Economic headwinds have also been cited, including a period of elevated consumer prices.

"Target is struggling to show up for customers in a consistent and compelling way. There are too many out of stocks, too little inspiration in ranges, too much muddle and mess in stores. And all these things are eroding sales, as evidenced by the 3.9% fall in store comparables over the period," Neil Saunders, managing director of GlobalData, told CBS News. "There is no way to sugarcoat it: Target underperformed over the holiday quarter."

Target noted that while the pace of inflation has cooled, consumer prices have risen about 25 percent over the past five years, and U.S. households are feeling strain. Executives also referenced broader policy shifts, including a White House push for a global tariff of 15 percent after the Supreme Court struck down some import taxes imposed over the past year.

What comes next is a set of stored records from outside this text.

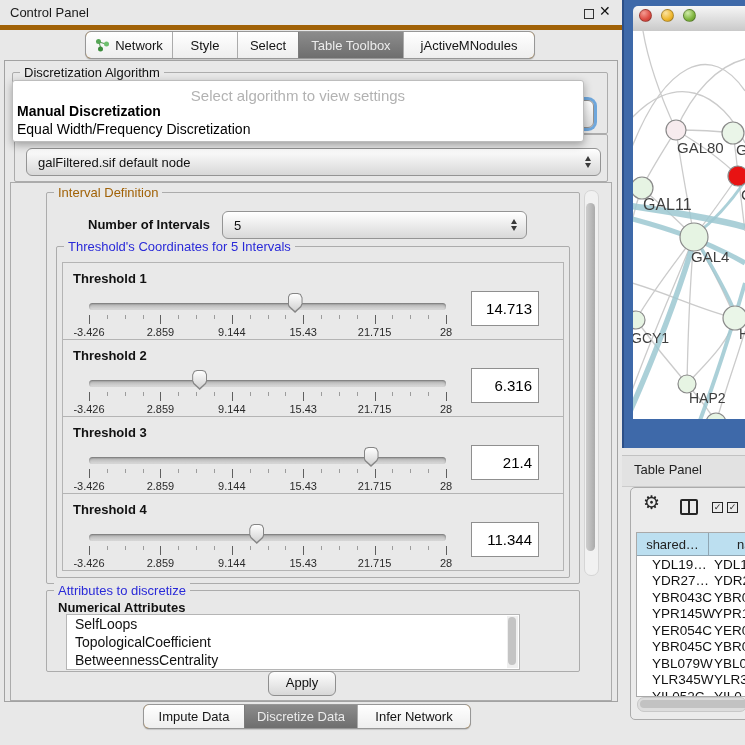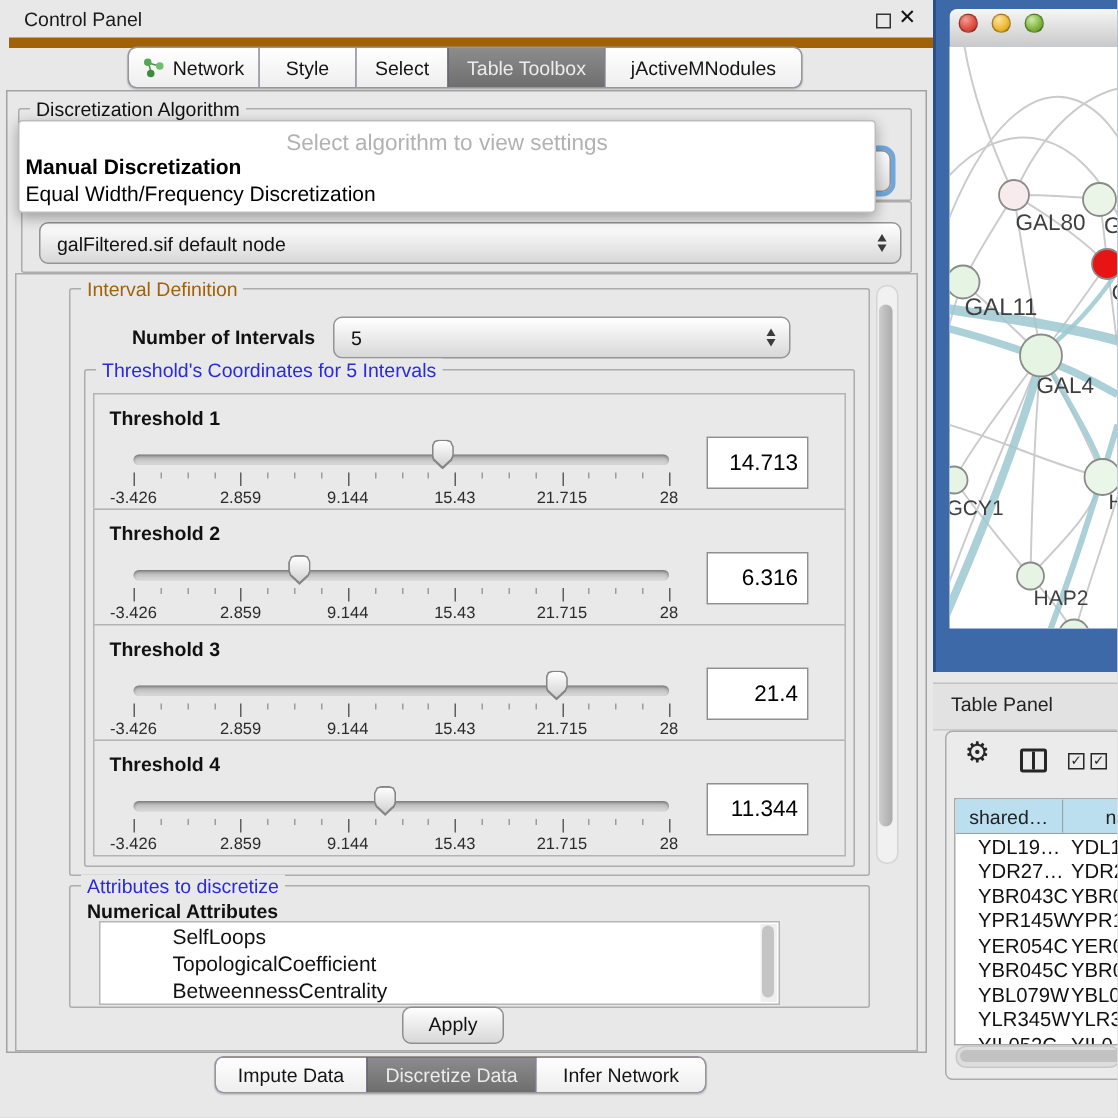--- a/index.html
+++ b/index.html
@@ -7,7 +7,7 @@
         font-family:"Liberation Sans","DejaVu Sans",sans-serif;-webkit-font-smoothing:antialiased;}
   .abs{position:absolute;}
   
-  .cp-titlebar{left:6px;top:0;width:622px;height:25px;border-bottom:7px solid #a16207;}
+  .cp-titlebar{left:0;top:0;width:622px;height:25px;border-bottom:5px solid #a16207;}
   .cp-title{left:10px;top:5px;font-size:13px;color:#1A1A1A;}
   .float-btn{left:584px;top:9px;width:8px;height:8px;border:1.5px solid #333;background:transparent;}
   .close-btn{left:599px;top:3px;font-size:14px;font-weight:bold;color:#111;}

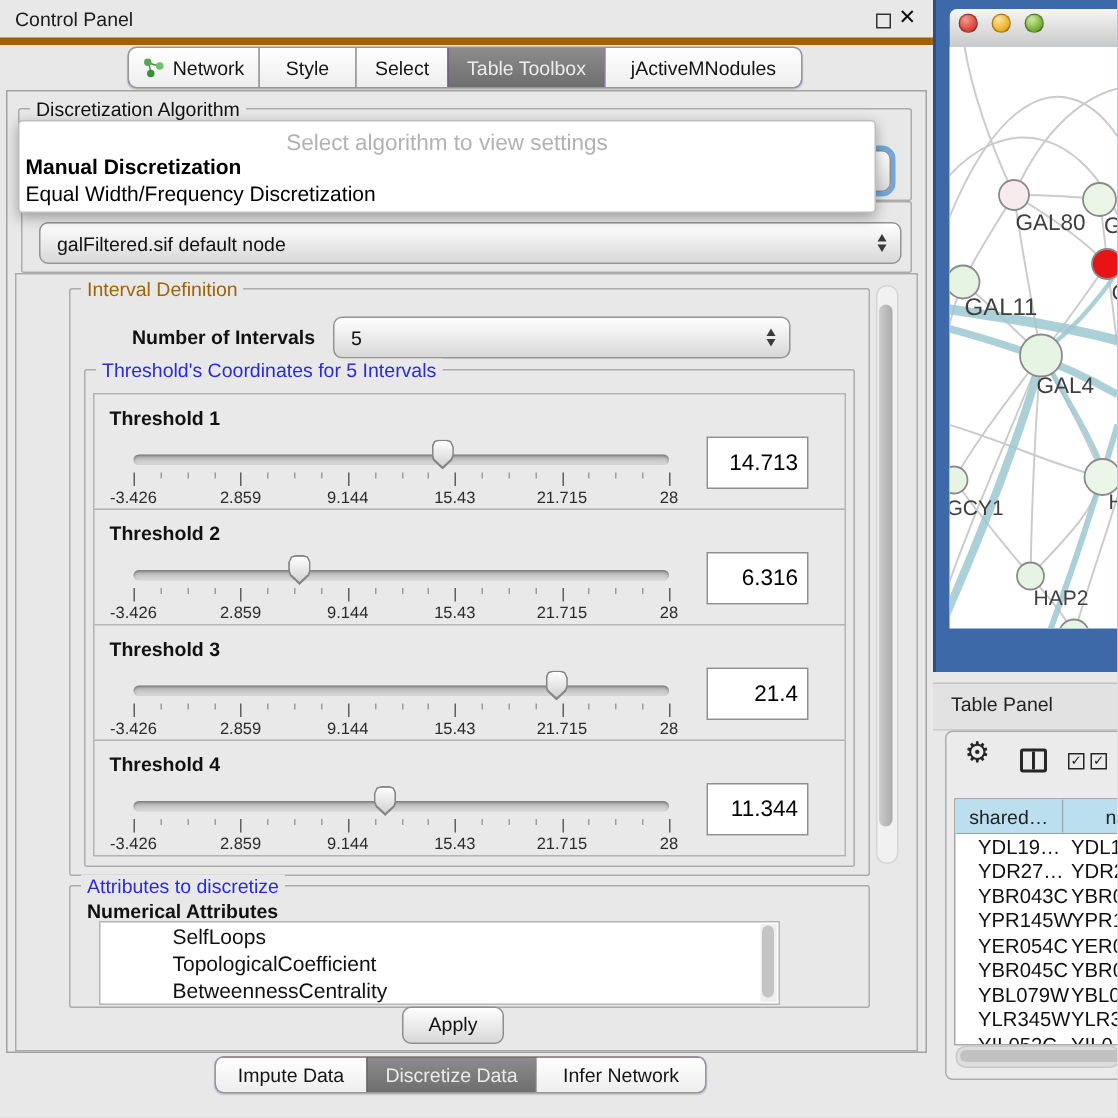--- a/index.html
+++ b/index.html
@@ -12,7 +12,7 @@
   .float-btn{left:584px;top:9px;width:8px;height:8px;border:1.5px solid #333;background:transparent;}
   .close-btn{left:599px;top:3px;font-size:14px;font-weight:bold;color:#111;}
   
-  .seg{position:absolute;display:flex;border:1px solid #979797;border-radius:6px;overflow:hidden;background:#4c1d95;box-shadow:0 1px 1px rgba(0,0,0,.15);}
+  .seg{position:absolute;display:flex;border:1px solid #979797;border-radius:6px;overflow:hidden;background:#a16207;box-shadow:0 1px 1px rgba(0,0,0,.15);}
   .seg .tab{display:flex;align-items:center;justify-content:center;gap:5px;font-size:13px;color:#141414;
             background:linear-gradient(#FFFFFF,#EEEEEE);border-left:1px solid #ABABAB;white-space:nowrap;}
   .seg .tab:first-child{border-left:none;}

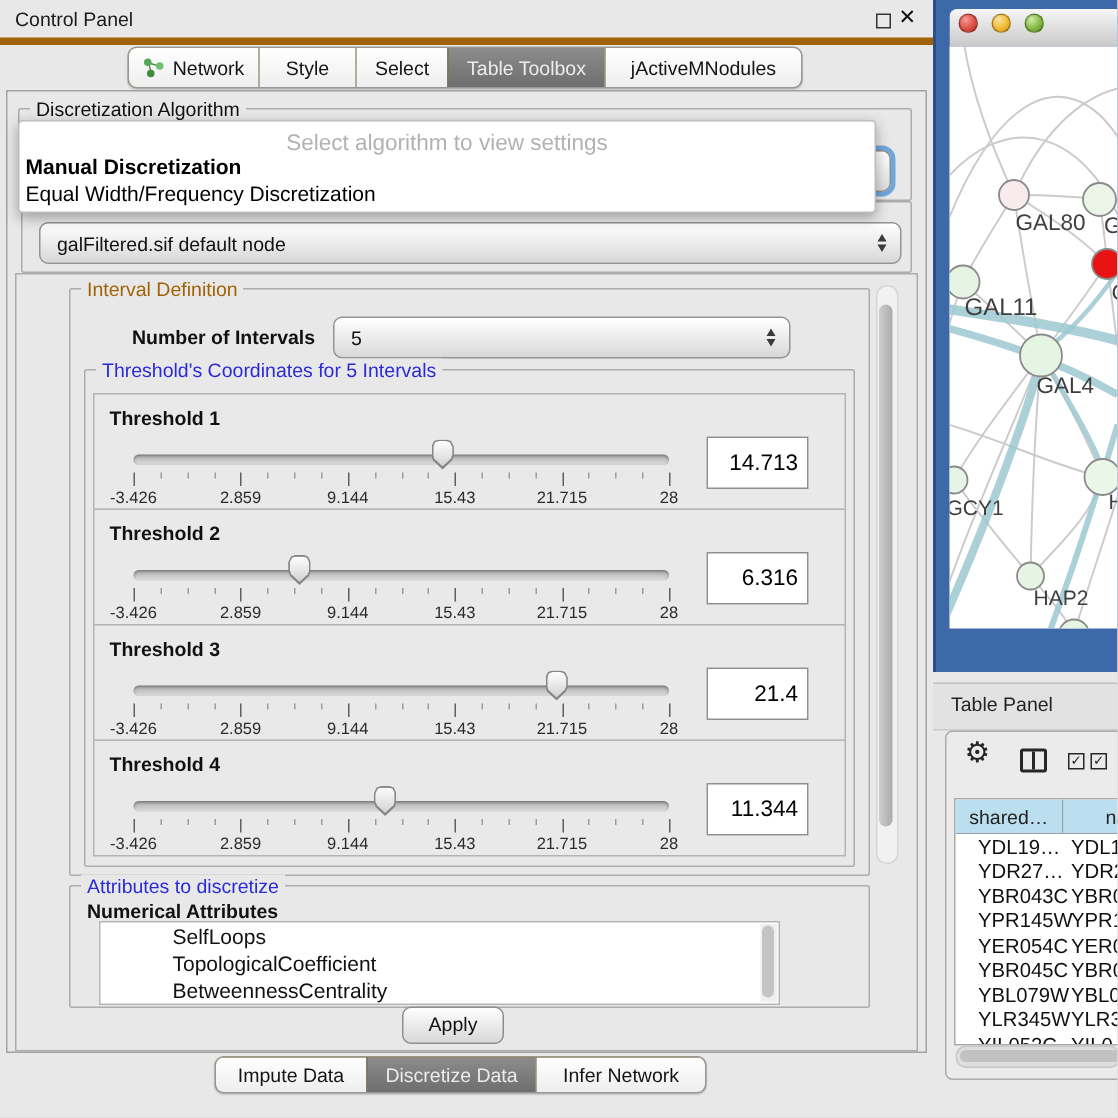--- a/index.html
+++ b/index.html
@@ -61,7 +61,7 @@
   .attr-sub{font-size:13px;font-weight:bold;color:#111;}
   .attr-list{left:66px;top:614px;width:452px;height:54px;background:#FFF;border:1px solid #B5B5B5;overflow:hidden;
              font-size:14px;color:#111;}
-  .attr-item{height:18px;line-height:18px;padding-left:8px;white-space:nowrap;margin-left:40px;}
+  .attr-item{height:18px;line-height:18px;padding-left:8px;white-space:nowrap;}
   .attr-scroll{position:absolute;right:1px;top:1px;width:11px;height:52px;background:#EFEFEF;}
   .attr-scroll .vthumb{position:absolute;left:1px;top:1px;width:8px;height:48px;background:#C4C4C4;border-radius:4px;}
   .apply{left:268px;top:671px;width:66px;height:23px;border:1px solid #8E8E8E;border-radius:6px;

Target has acknowledged customer frustration with store conditions and merchandise, saying that as nearly 2,000 locations have taken on roles as fulfillment hubs for online orders, in-store shopping experiences have suffered with staff focused on fulfilling digital orders rather than tending aisles. The retailer is also facing stiffer competition from Walmart, which has increased its focus on fashion and other goods.

Since taking the top job, Fiddelke has reshuffled Target's leadership team, increased spending on in-store staffing and taken steps to reduce costs at distribution facilities and regional offices, according to a memo sent to employees in February.

Financial results for the quarter ended Jan. 31 showed the company earned $2.30 per share, or $1.05 billion, compared with $2.41 per share, or $1.10 billion, in the year-earlier period. Adjusted earnings per share were $2.44. Sales fell 1.5 percent to $30.45 billion for the period, and full-year sales fell nearly 2 percent to $104.78 billion.

"As poor as the numbers are, Target gets something of a pass this quarter. Not because there are excuses for this performance, but because there has been a change at the top – and with it has come a change in tone," Saunders said. "Can Target turn things around? It won't be plain sailing, as issues like investment at a time of compressed profit will need to be squared. And customer trust will need to be rebuilt. However, goodwill for the Target brand remains, and if customers are presented with something better, they will, over time, respond positively."

Analysts polled by FactSet had expected $2.16 per share on sales of $30.46 billion. Comparable sales, which measure sales at established stores and online channels, fell 2.5 percent, following a 2.7 percent decline in the fiscal third quarter. The company has posted declines or flat growth in that metric in 11 of the past 13 quarters.

Target said sales and customer traffic accelerated in the final two months of the quarter, with sales growth in food and beverage, beauty and toys. For the year, the company expects net sales to increase about 2 percent, to $106.88 billion, slightly above analysts' expectations of $106.7 billion. Target also projected earnings per share in a range of $7.50 to $8.50, compared with analysts' expectations of $7.30 per share, according to FactSet.

Shares of Target rose 6.8% in afternoon trading while the broader market slipped, reflecting investor response to the outlook and the company's plans to increase investment in stores, staff and technology.